[[ DATASET RECORDS, beginning ]]

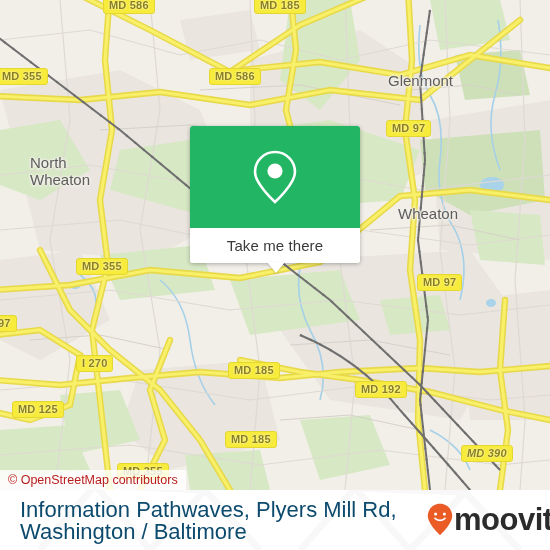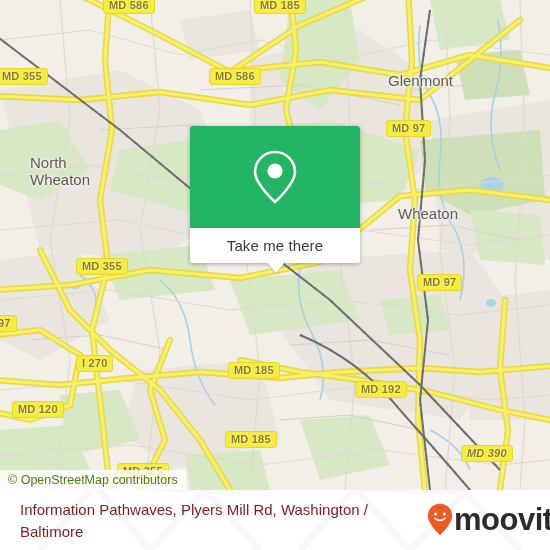--- a/index.html
+++ b/index.html
@@ -46,21 +46,21 @@
   }
   .place.two { text-align: left; }
 
   
   .attrib {
     position: absolute;
     left: 0; top: 470px;
     height: 20px;
     padding: 0 8px 0 8px;
     background: rgba(255,255,255,0.82);
-    color: #4d7c0f;
+    color: #b91c1c;
     font-size: 12.5px;
     line-height: 20px;
     white-space: nowrap;
   }
 
   
   .popup {
     position: absolute;
     left: 190px; top: 126px;
     width: 170px; height: 137px;
@@ -107,22 +107,22 @@
     overflow: hidden;
   }
   .footer-watermark {
     position: absolute; left: 0; top: -60px;
     opacity: .30;
   }
   .footer-title {
     position: absolute;
     left: 20px; top: 499px;
     width: 400px;
-    color: #7f1d1d;
-    font-size: 15px;
+    color: #0c4a6e;
+    font-size: 22px;
     line-height: 22px;
   }
   .brand {
     position: absolute;
     left: 427px; top: 503px;
     display: flex; align-items: center;
   }
   .brand-text {
     color: #2b2b2b;
     font-size: 31px;
@@ -282,21 +282,21 @@
     <div class="shield" style="left:254px; top:-3px;">MD 185</div>
     <div class="shield" style="left:-4px;  top:68px;">MD 355</div>
     <div class="shield" style="left:209px; top:68px;">MD 586</div>
     <div class="shield" style="left:386px; top:120px;">MD 97</div>
     <div class="shield" style="left:76px;  top:258px;">MD 355</div>
     <div class="shield" style="left:417px; top:274px;">MD 97</div>
     <div class="shield" style="left:-8px;  top:315px;">97</div>
     <div class="shield" style="left:76px;  top:315px;margin-top:40px;">I 270</div>
     <div class="shield" style="left:228px; top:362px;">MD 185</div>
     <div class="shield" style="left:355px; top:369px;margin-top:12px;">MD 192</div>
-    <div class="shield" style="left:12px;  top:401px;">MD 120</div>
+    <div class="shield" style="left:12px;  top:401px;">MD 125</div>
     <div class="shield" style="left:225px; top:431px;">MD 185</div>
     <div class="shield" style="left:461px; top:445px;font-style:italic;">MD 390</div>
     <div class="shield" style="left:117px; top:463px;">MD 355</div>
 
     <div class="attrib">© OpenStreetMap contributors</div>
 
     <div class="popup">
       <div class="popup-top">
         <svg width="52" height="58" viewBox="0 0 52 58">
           <path d="M26 4 C15 4 6 13 6 24 C6 36 26 54 26 54 C26 54 46 36 46 24 C46 13 37 4 26 4 Z" fill="none" stroke="#ffffff" stroke-width="2.6"></path>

[[ DATASET RECORDS, end ]]

→ **PROBLEM DETAILS**
The response should consist of the entries above, given again exactly and free of pictures.

→ **RESPONSE FOR THIS EXERCISE**
--- a/index.html
+++ b/index.html
@@ -46,21 +46,21 @@
   }
   .place.two { text-align: left; }
 
   
   .attrib {
     position: absolute;
     left: 0; top: 470px;
     height: 20px;
     padding: 0 8px 0 8px;
     background: rgba(255,255,255,0.82);
-    color: #4d7c0f;
+    color: #b91c1c;
     font-size: 12.5px;
     line-height: 20px;
     white-space: nowrap;
   }
 
   
   .popup {
     position: absolute;
     left: 190px; top: 126px;
     width: 170px; height: 137px;
@@ -107,22 +107,22 @@
     overflow: hidden;
   }
   .footer-watermark {
     position: absolute; left: 0; top: -60px;
     opacity: .30;
   }
   .footer-title {
     position: absolute;
     left: 20px; top: 499px;
     width: 400px;
-    color: #7f1d1d;
-    font-size: 15px;
+    color: #0c4a6e;
+    font-size: 22px;
     line-height: 22px;
   }
   .brand {
     position: absolute;
     left: 427px; top: 503px;
     display: flex; align-items: center;
   }
   .brand-text {
     color: #2b2b2b;
     font-size: 31px;
@@ -282,21 +282,21 @@
     <div class="shield" style="left:254px; top:-3px;">MD 185</div>
     <div class="shield" style="left:-4px;  top:68px;">MD 355</div>
     <div class="shield" style="left:209px; top:68px;">MD 586</div>
     <div class="shield" style="left:386px; top:120px;">MD 97</div>
     <div class="shield" style="left:76px;  top:258px;">MD 355</div>
     <div class="shield" style="left:417px; top:274px;">MD 97</div>
     <div class="shield" style="left:-8px;  top:315px;">97</div>
     <div class="shield" style="left:76px;  top:315px;margin-top:40px;">I 270</div>
     <div class="shield" style="left:228px; top:362px;">MD 185</div>
     <div class="shield" style="left:355px; top:369px;margin-top:12px;">MD 192</div>
-    <div class="shield" style="left:12px;  top:401px;">MD 120</div>
+    <div class="shield" style="left:12px;  top:401px;">MD 125</div>
     <div class="shield" style="left:225px; top:431px;">MD 185</div>
     <div class="shield" style="left:461px; top:445px;font-style:italic;">MD 390</div>
     <div class="shield" style="left:117px; top:463px;">MD 355</div>
 
     <div class="attrib">© OpenStreetMap contributors</div>
 
     <div class="popup">
       <div class="popup-top">
         <svg width="52" height="58" viewBox="0 0 52 58">
           <path d="M26 4 C15 4 6 13 6 24 C6 36 26 54 26 54 C26 54 46 36 46 24 C46 13 37 4 26 4 Z" fill="none" stroke="#ffffff" stroke-width="2.6"></path>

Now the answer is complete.